Compilation times can be a factor, especially when using the function frequently with small ranges. On a logarithmic scale with a base 2, sweet 16 seems to be a nice magical number.

Understand the peculiarities of constant folding and use them to your advantage. When an iTVF has expressions that involve parameters, constants and columns, put the parameters and constants in the leading portion of the expression. This will increase the likelihood for folding, reduce CPU overhead, and increase the likelihood for order preservation.
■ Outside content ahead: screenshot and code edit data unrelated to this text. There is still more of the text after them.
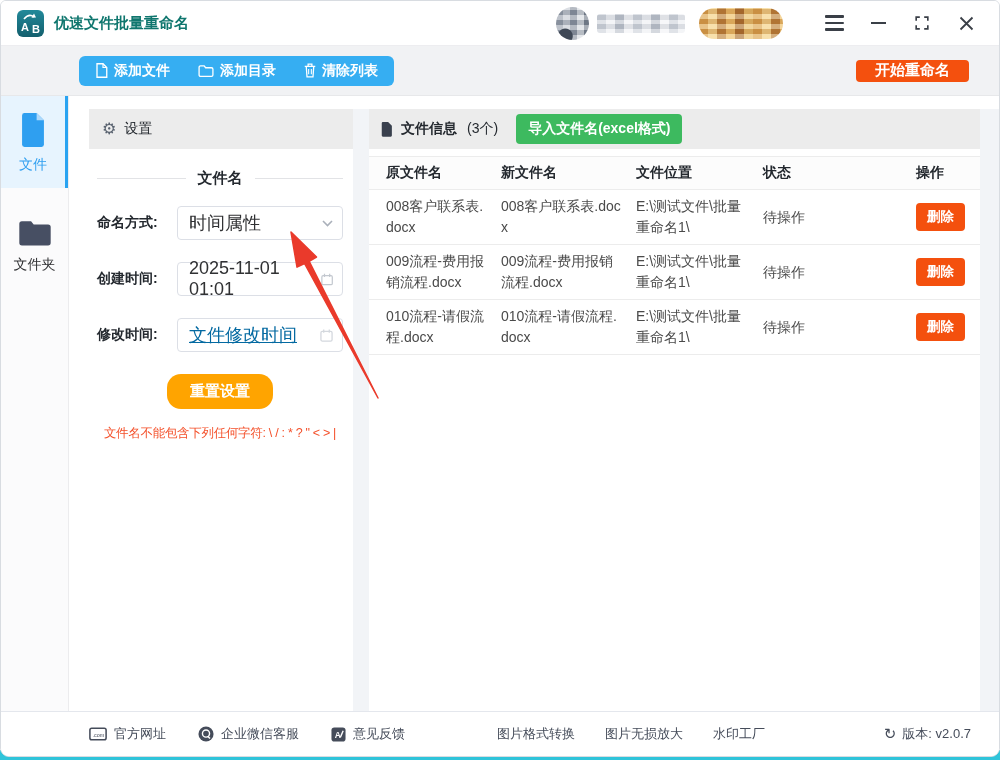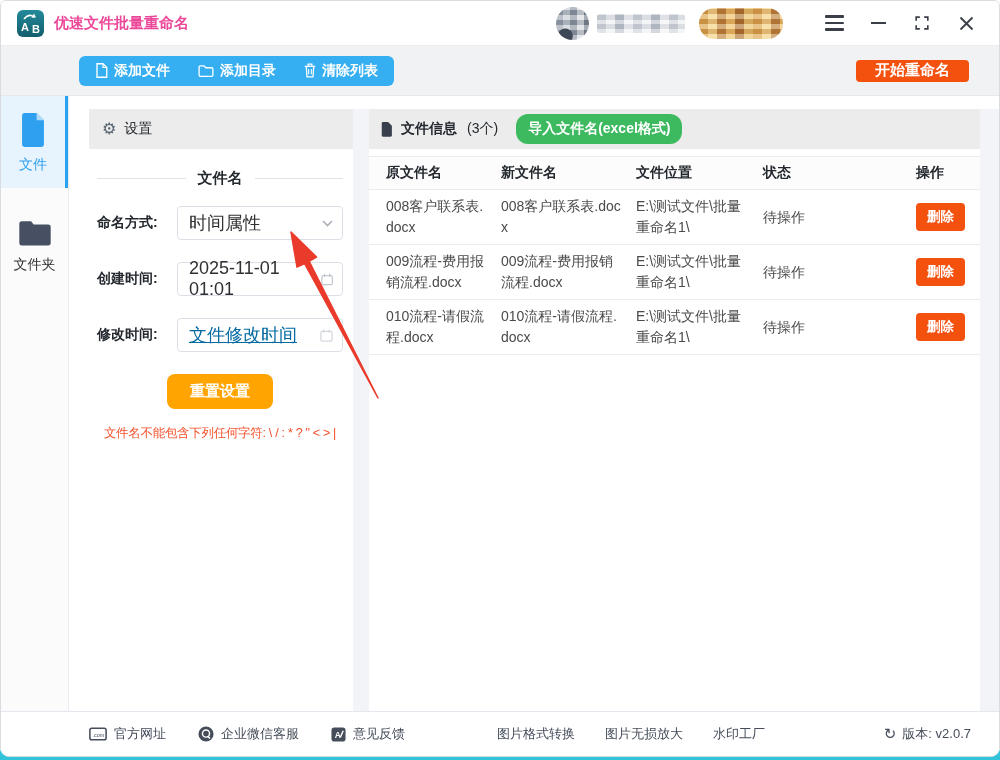--- a/index.html
+++ b/index.html
@@ -16,21 +16,21 @@
     border-radius:6px 6px 9px 9px; overflow:hidden;
     display:flex; flex-direction:column;
   }
 
   
   .titlebar { height:45px; flex:0 0 45px; display:flex; align-items:center; padding:0 18px 0 16px; background:#fff; border-bottom:1px solid #ededf0; }
   .app-icon { width:27px; height:27px; border-radius:6px; background:linear-gradient(180deg,#22899a,#135f6d); position:relative; flex:0 0 27px; }
   .app-icon .la { position:absolute; left:4px; bottom:4px; color:#fff; font-size:11px; font-weight:bold; line-height:1; }
   .app-icon .lb { position:absolute; right:4px; bottom:2px; color:#fff; font-size:11px; font-weight:bold; line-height:1; }
   .app-icon svg { position:absolute; top:2px; left:5px; }
-  .win-title { margin-left:10px; font-size:15px; font-weight:bold; color:#ec4899; }
+  .win-title { margin-left:10px; font-size:15px; font-weight:bold; color:#0f766e; }
   .title-right { margin-left:auto; display:flex; align-items:center; }
   .px-avatar { width:33px; height:33px; border-radius:50%; position:relative; overflow:hidden; filter:blur(.5px);
     background:
       radial-gradient(circle at 28% 88%, #3f4856 0 7px, rgba(0,0,0,0) 8px),
       repeating-linear-gradient(0deg, rgba(255,255,255,.35) 0 5px, rgba(70,80,95,.22) 5px 10px),
       repeating-linear-gradient(90deg,#9aa2ae 0 7px,#c7ccd4 7px 14px,#8d95a2 14px 21px,#d7dbe0 21px 28px,#79828f 28px 33px);
   }
   .px-name { width:88px; height:19px; border-radius:3px; margin-left:8px; filter:blur(.6px);
     background:
       repeating-linear-gradient(0deg, rgba(255,255,255,.4) 0 4px, rgba(120,128,140,.15) 4px 9px),
@@ -73,28 +73,28 @@
 
   
   .settings-body { padding:20px 10px 0 8px; }
   .sec-title { display:flex; align-items:center; gap:12px; margin:0 0 18px; }
   .sec-title .line { flex:1; height:1px; background:#e2e3e6; }
   .sec-title .txt { font-size:15px; font-weight:bold; color:#24292f; }
   .field-row { display:flex; align-items:center; margin-bottom:22px; }
   .field-row .flabel { width:80px; font-size:14px; font-weight:bold; color:#24292f; flex:0 0 80px; }
   .control { flex:1; height:34px; border:1px solid #dcdfe6; border-radius:4px; background:#fff; display:flex; align-items:center; justify-content:space-between; padding:0 9px 0 11px; font-size:18px; color:#303133; cursor:pointer; }
   .control .ph { color:#0369a1;text-decoration:underline; }
-  .reset-btn { display:block; margin:20px auto 16px; background:#ffa400; color:#fff; border:none; border-radius:8px; font-size:15px; font-weight:bold; padding:8px 23px; cursor:pointer; font-family:inherit; }
+  .reset-btn { display:block; margin:20px auto 16px; background:#ffa400; color:#fff; border:none; border-radius:14px; font-size:15px; font-weight:bold; padding:8px 23px; cursor:pointer; font-family:inherit; }
   .warning { color:#f4502a; font-size:12.5px; text-align:center; line-height:1.35; white-space:nowrap; letter-spacing:-0.3px; }
 
   
   .panel-head.files { padding:0 12px; }
   .fi-title { font-weight:bold; }
   .fi-count { margin-left:2px; }
-  .import-btn { margin-left:10px; background:#3dba5f; color:#fff; border:none; border-radius:12px; font-size:14px; font-weight:bold; padding:6px 12px; cursor:pointer; font-family:inherit; }
+  .import-btn { margin-left:10px; background:#3dba5f; color:#fff; border:none; border-radius:4px; font-size:14px; font-weight:bold; padding:6px 12px; cursor:pointer; font-family:inherit; }
 
   .ftable { margin-top:7px; }
   .trow { display:grid; grid-template-columns:115px 135px 127px 153px 1fr; align-items:center; padding-left:17px; border-bottom:1px solid #ececec; }
   .trow.head { border-top:1px solid #ececec; height:34px; background:#fcfcfc; font-weight:bold; font-size:14px; color:#24292f; }
   .trow.body { min-height:48px; padding-top:6px; padding-bottom:6px; font-size:14px; color:#4a4a4a; line-height:1.5; }
   .cell { padding-right:14px; word-break:break-all; }
   .del-btn { background:#f4500e; color:#fff; border:none; border-radius:4px; font-size:13.5px; font-weight:bold; padding:5px 11px; cursor:pointer; font-family:inherit; }
 
   
   .footer { height:45px; flex:0 0 45px; border-top:1px solid #e4e7ed; background:#fff; display:flex; align-items:center; padding:0 28px 0 88px; font-size:13px; color:#454c5a; }

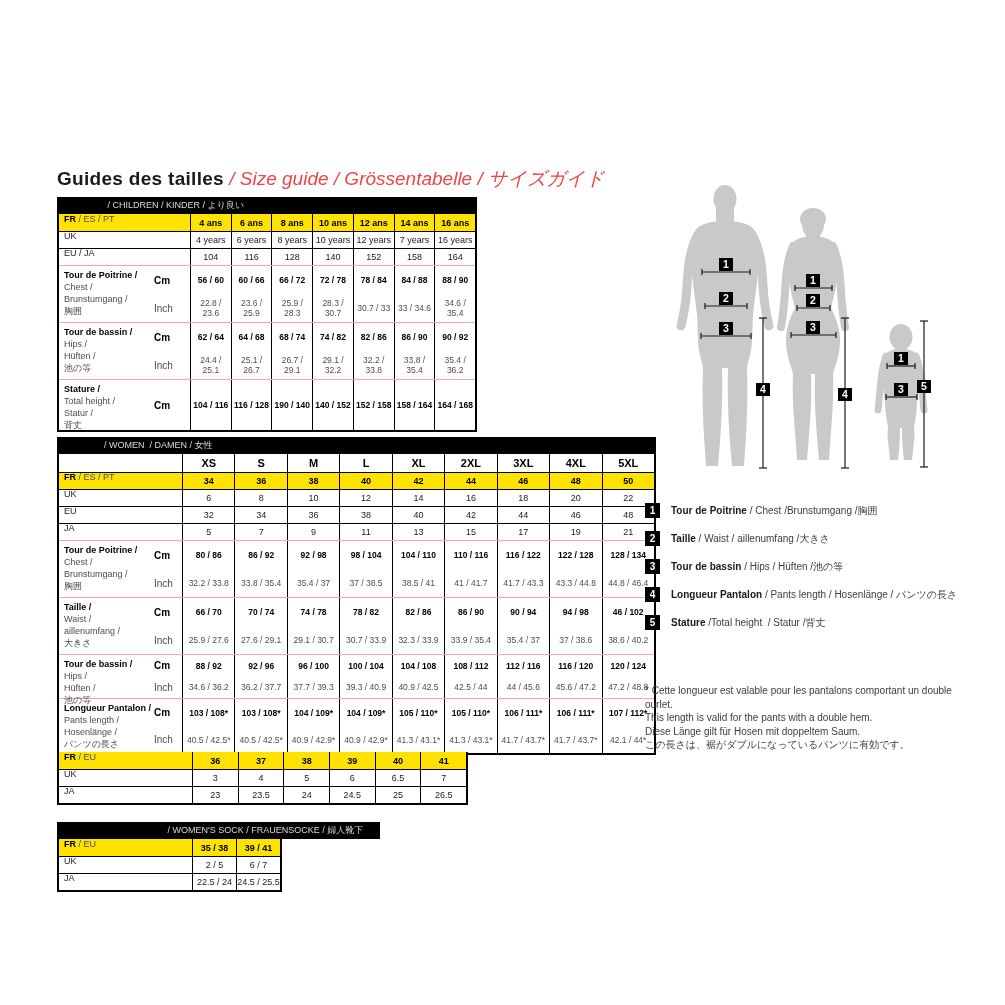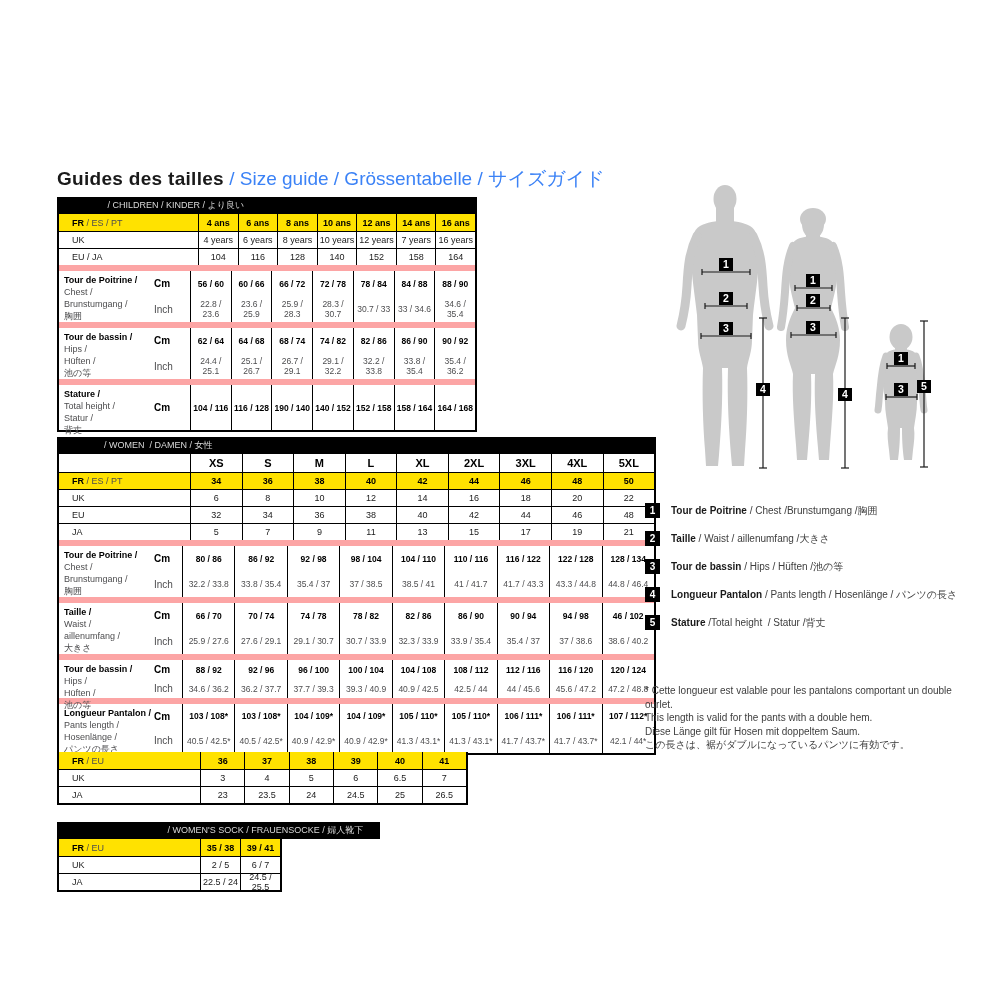--- a/index.html
+++ b/index.html
@@ -2,41 +2,41 @@
 <html><head>
 <meta charset="utf-8">
 <style>
   html,body{margin:0;padding:0;background:#fff;}
   .canvas{position:relative;width:1005px;height:1005px;background:#ffffff;
           font-family:"Liberation Sans",sans-serif;color:#1a1a1a;overflow:hidden;}
   *{box-sizing:border-box;}
 
   .title{position:absolute;left:57px;top:166px;font-size:19px;white-space:nowrap;}
   .title .tb{font-weight:bold;letter-spacing:.3px;}
-  .title .tr{font-weight:normal;color:#3b82f6;}
+  .title .tr{font-weight:normal;color:#ef4444;font-style:italic;}
 
   .table{position:absolute;}
   #t0{left:57px;top:197px;width:420px;}
   #t1{left:57px;top:437px;width:599px;}
   #t2{left:57px;top:752px;width:411px;}
   #t3{left:57px;top:822px;width:323px;}
   #t3 .grid{width:225px;}
 
   .tbar{height:17px;background:#000;color:#fff;font-size:9px;display:flex;align-items:center;
         padding:0 6px;white-space:pre;}
   .tbar .bold{font-weight:bold;}
   .tbar .bar-rest{color:#d9d9d9;}
 
   .grid{border:2px solid #000;border-top:0;background:#fff;}
   .row{display:flex;border-top:1px solid #000;}
   .row:first-child{border-top:0;}
-  .row.measure{border-top:6px solid #fca5a5;}
+  .row.measure{border-top:1px solid #fca5a5;}
   .row.yellow{background:#ffe200;}
 
-  .lab{padding:0 5px;display:flex;align-items:center;font-size:9px;white-space:pre;margin-left:8px;}
+  .lab{padding:7px 5px;display:flex;align-items:flex-end;font-size:9px;white-space:pre;}
   .c{flex:1;border-left:1px solid #000;display:flex;align-items:center;justify-content:center;
      font-size:9px;text-align:center;}
   .c.sz{font-size:11px;}
   .bold{font-weight:bold;color:#000;}
   .grey{color:#4d4d4f;font-weight:normal;}
 
   .labm{padding:3px 0 2px 5px;font-size:9px;line-height:12px;}
   .labm div{white-space:nowrap;}
   .unitcol{display:flex;flex-direction:column;}
   .u{flex:1;display:flex;align-items:center;font-size:10px;padding-left:2px;}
It’s ok to have multiple columns that are used for different purposes in an iTVF, and query the relevant ones in each case without worrying about paying for the ones that aren’t referenced.

When you need the number sequence returned in opposite order, use the original n or rn column in the ORDER BY clause with ascending order, and return the column op, which computes the numbers in inverse order.

Figure 6 summarizes the performance numbers that I got in the various tests.

Figure 6: Performance summary

Next month I’ll continue exploring additional ideas, insights and solutions to the number series generator challenge.